## Directions
When the string "none" occurs in a line of the records, show that line.

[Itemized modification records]
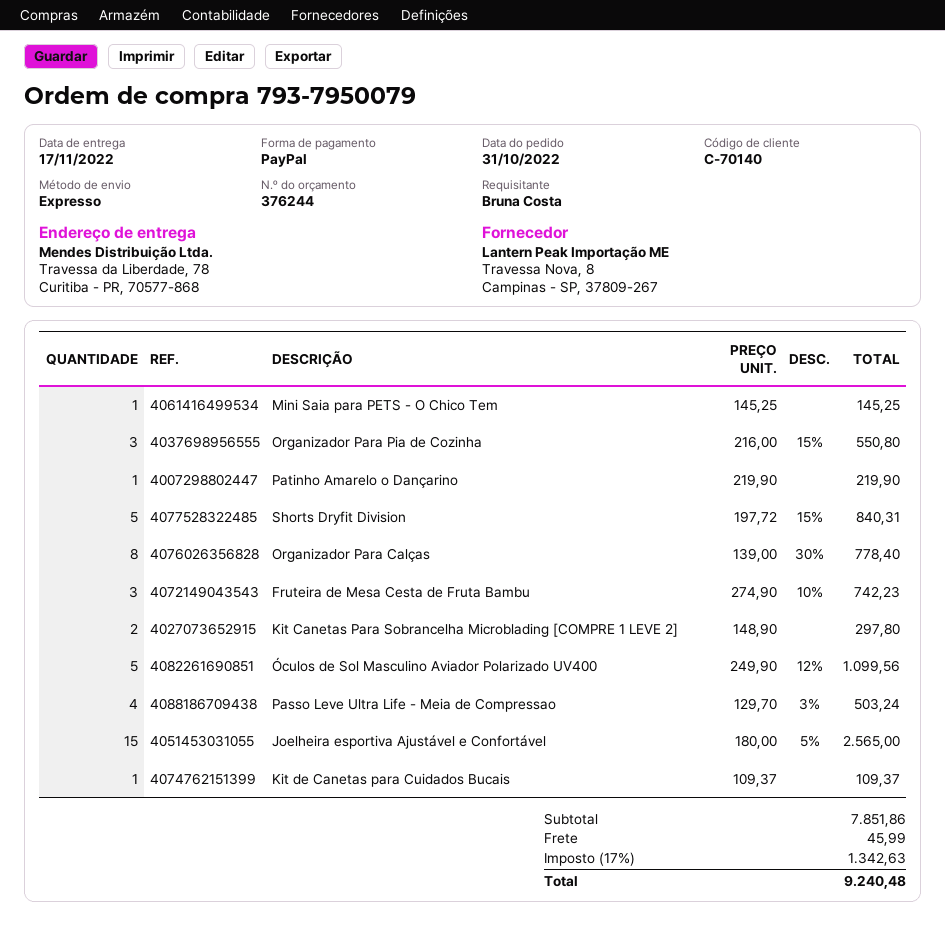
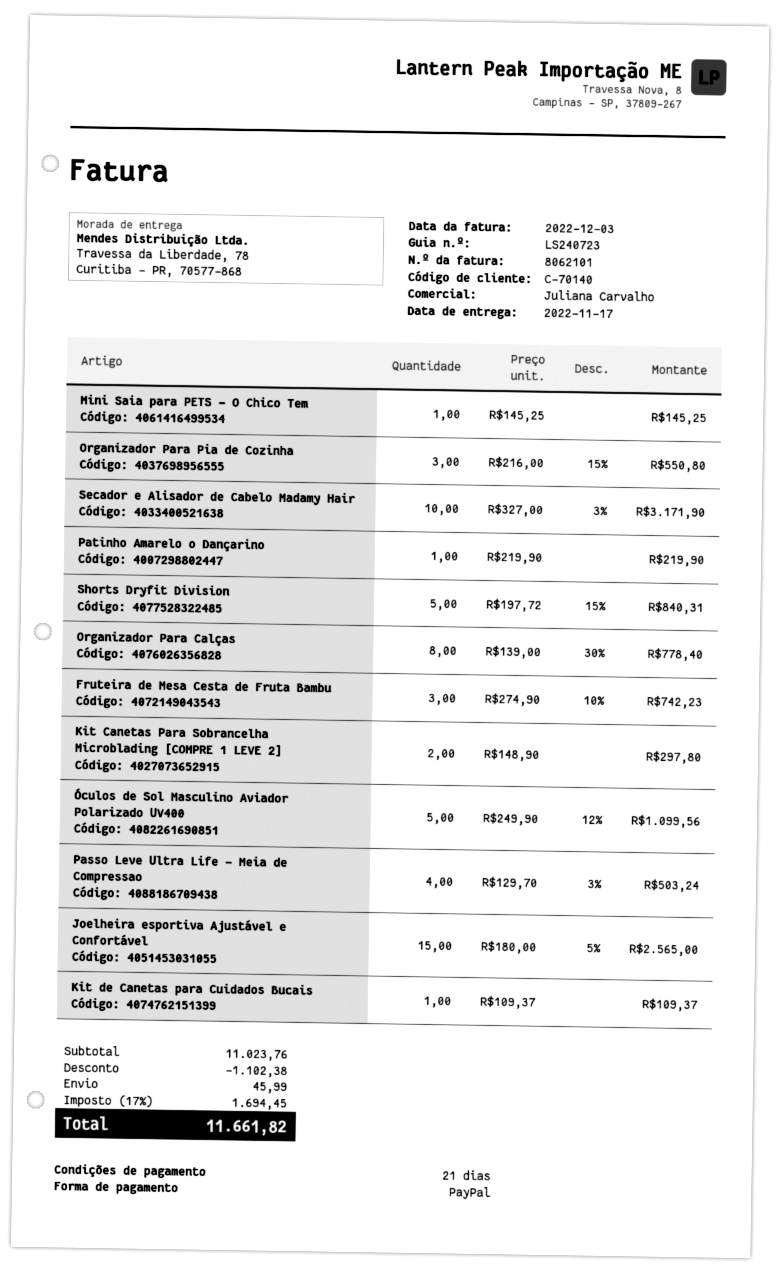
Secador e Alisador de Cabelo Madamy Hair: none -> 10 x 327.00 - 3% = 3171.90
subtotal: 7851.86 -> 11023.76
discount: none -> 1102.38
tax: 17% = 1342.63 -> 17% = 1694.45
total: 9240.48 -> 11661.82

## Answer space
Secador e Alisador de Cabelo Madamy Hair: none -> 10 x 327.00 - 3% = 3171.90
discount: none -> 1102.38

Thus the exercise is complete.